Anyway, you really want the flattest side down. (We’re talking potatoes, still.) Really, especially since the guy at Ace said your knife was unsalvageable (or some words along that line. I doubt that he used that big of a word, no offense intended, although I felt somewhat offended when he asked me what exactly I thought I might be able to cut with such a wimpy piece of equipment. Apparently everyone else in line was preparing to butcher something.)
First in half, lengthwise. Then lay the flat side down and make more slices. Normally, you would expect me to tell you to be very precise in your thickness(es), but here’s where the fun really comes in! If you vary the size and thickness of your slices, you will, after roasting, end up with two (or maybe even three or four!) various textures and – ultimately – taste sensations. But, keep in mind that the thicker the slices, the fewer the pieces you will have to lay out – precisely – onto your baking sheets. And the more pieces, the more effort required to flip each and every single potato piece after it has perfectly browned on its bottom, and then rotated in the oven so that each pan is first up high, then down low. And you have no broiler, so no cheating allowed.
But that’s all after the fact. First, you need to – in batches – toss the sliced potatoes in a really good blend of omega-3 oils that can handle a high smoke point. (Do your own research. I used to use Smart Blend, but it’s suddenly unavailable, because I wanted it. Grapeseed oil is good…as is coconut. But, there are many caveats, another topic for another blog. This is about potatoes. [Or is it?]
Season well with sea salt and freshly ground black pepper. (Crap, the mill is empty and I hate chasing those damned round peppercorns around the counter top while trying to aim them into the top of the grinder. Why isn’t there an app for that? But, it’s worth the effort, and hey I’m just killing time anyway.)
Arrange the potatoes on the baking sheet, taking into consideration the future rotation needs cited above (i.e. lay them parallel to each other as opposed to perpendicular). This arrangement will ultimately depend on your flipping utensil of choice [spatula versus tongs versus fingers]. (I have, on occasion, essentially skipped the whole flipping/rotation process, thus resulting in an other-worldly experience of crispy-one-side smooshy-other-side culinary experience worth experimenting with. It’s all about the journey, is it not?

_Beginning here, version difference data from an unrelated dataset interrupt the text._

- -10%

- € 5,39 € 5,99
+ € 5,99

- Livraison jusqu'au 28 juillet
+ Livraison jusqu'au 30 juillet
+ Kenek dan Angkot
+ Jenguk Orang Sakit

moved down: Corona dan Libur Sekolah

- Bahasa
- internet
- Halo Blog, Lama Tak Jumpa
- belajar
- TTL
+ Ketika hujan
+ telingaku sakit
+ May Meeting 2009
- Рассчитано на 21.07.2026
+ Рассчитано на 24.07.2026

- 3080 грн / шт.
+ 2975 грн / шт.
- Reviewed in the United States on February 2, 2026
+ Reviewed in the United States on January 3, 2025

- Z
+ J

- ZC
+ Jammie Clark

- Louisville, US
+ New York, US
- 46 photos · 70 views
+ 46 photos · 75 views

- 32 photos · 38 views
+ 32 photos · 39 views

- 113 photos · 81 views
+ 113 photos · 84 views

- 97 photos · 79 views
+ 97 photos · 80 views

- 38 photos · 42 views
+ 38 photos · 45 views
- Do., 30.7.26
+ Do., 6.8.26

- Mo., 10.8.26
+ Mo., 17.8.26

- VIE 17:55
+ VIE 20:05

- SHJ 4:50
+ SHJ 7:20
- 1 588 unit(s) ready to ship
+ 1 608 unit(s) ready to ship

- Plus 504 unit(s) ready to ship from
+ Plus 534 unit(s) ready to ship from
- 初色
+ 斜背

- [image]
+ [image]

Step 3 – Bake (425-450 degrees, 10-20 minutes per side, depending on your rotation/crispiness preferences.
Step 4 – Set Timer.
Step 5 – Refill wine. Remember to listen for timer.
Step 6 – Serve. Crap. I forgot to buy ketchup.
Step 7 – Cool. Package and refrigerate. Breakfast, tomorrow. I am (again and) always ready for tomorrow.
Step 8 - Refill wine? Or go to bed and call it a day…? Hmmmm.